The algorithm takes advantage of the fact that there is
often extensive overlap in the genomes of closely related species, and even
some overlap in distantly related ones. Berger, Michael Baym, Ph.D., and Po-Ru
Loh, her former and current grad students respectively, developed a way to
mathematically represent different species’ genomes so that overlapping data is
only stored once. This allows searches of multiple genomes to focus on the
differences between the genomes and save time.
When the team experimented on a database of 36 yeast
genomes, they compared their new algorithm to BLAST, the Basic Local Alignment
Search Tool, which is one of the most commonly used genomic-search algorithms
in biology.

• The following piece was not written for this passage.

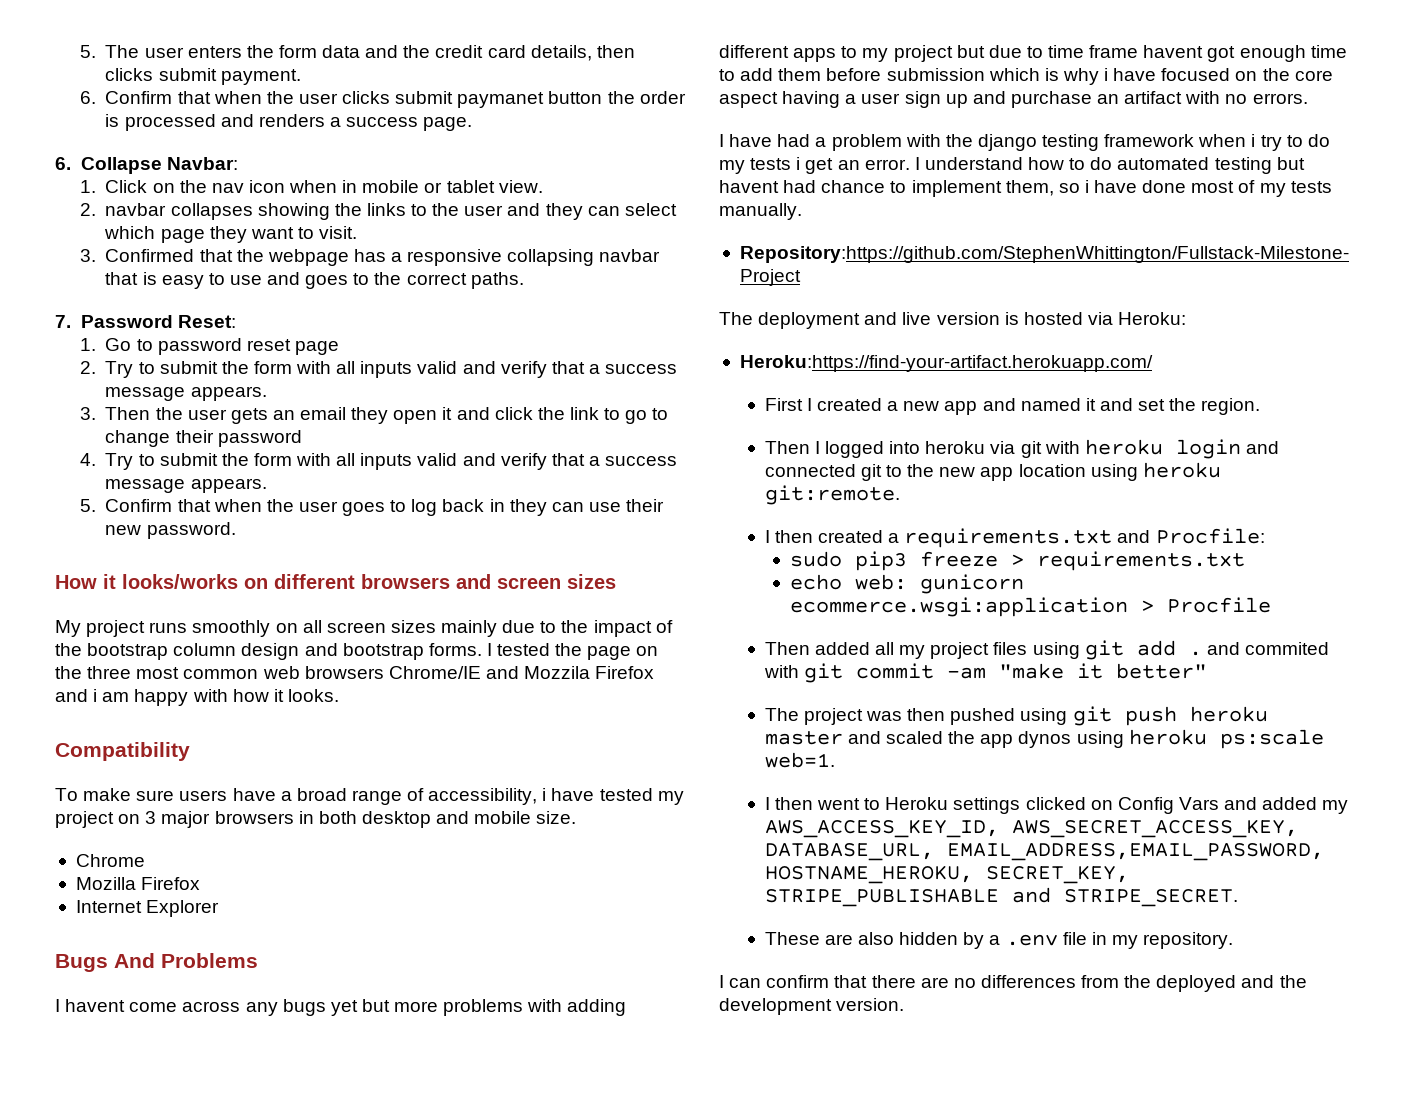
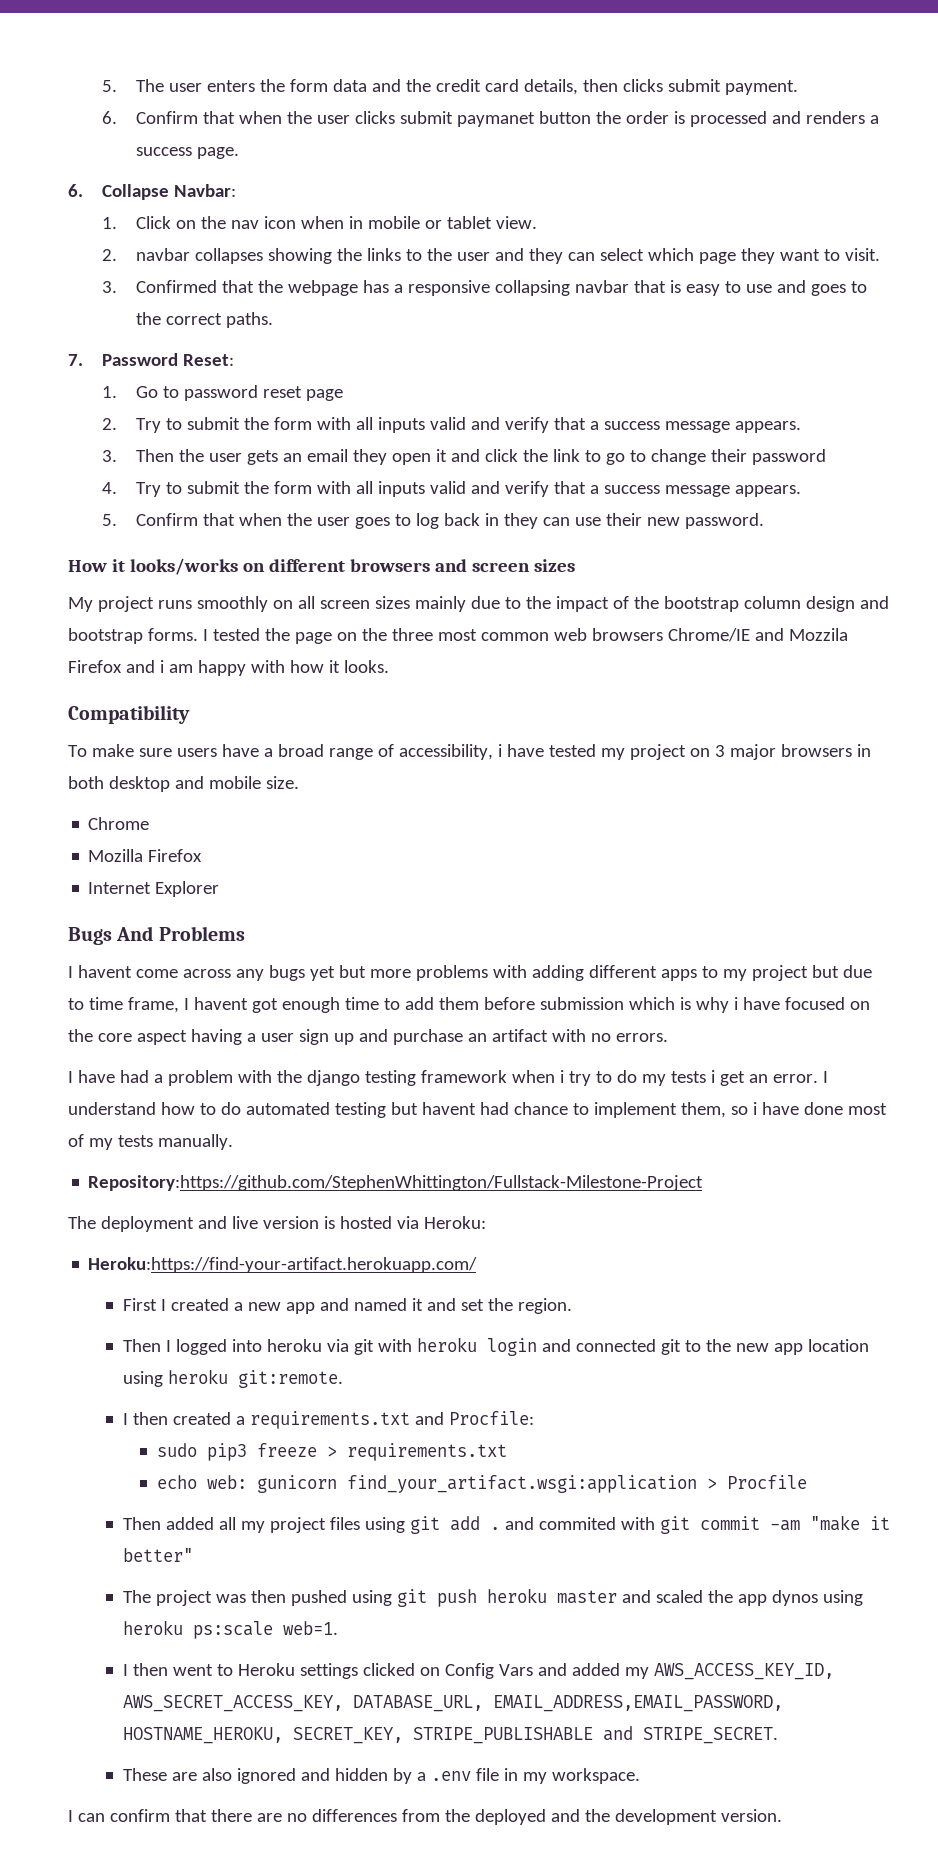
[1089,45,1139,58] frame -> [127,997,189,1013] frame, I
[789,597,1128,617] ecommerce.wsgi:application -> [346,1475,697,1493] find_your_artifact.wsgi:application
(895, 938) none -> [236,1768,330,1784] ignored and
[1143,932,1234,949] repository. -> [551,1768,640,1784] workspace.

The experiment saw the new algorithm performing twice as fast as
BLAST in a search of 10 genomes, and four times as fast in a search of all 36
genomes.
“If I want to run a computation on my genome, it takes a
certain amount of time,” said Baym in a press release. “If I then want to run
the same computation on your genome, the fact that we’re so similar means that
I’ve already done most of the work.”
The new algorithm is expected to have potential in a variety
of applications in which researchers are looking to identify similar genomic
sequences, such as the identification of microbes. It could aid researchers in
determining the causes of infections, to characterize “microbiomes,” to
characterize microbes in fertile or infertile soil and possibly even in the
study of physical evidence in forensics.
Berger, Baym and Loh are now working to extend their
technique to also work with information on proteins and RNA sequences.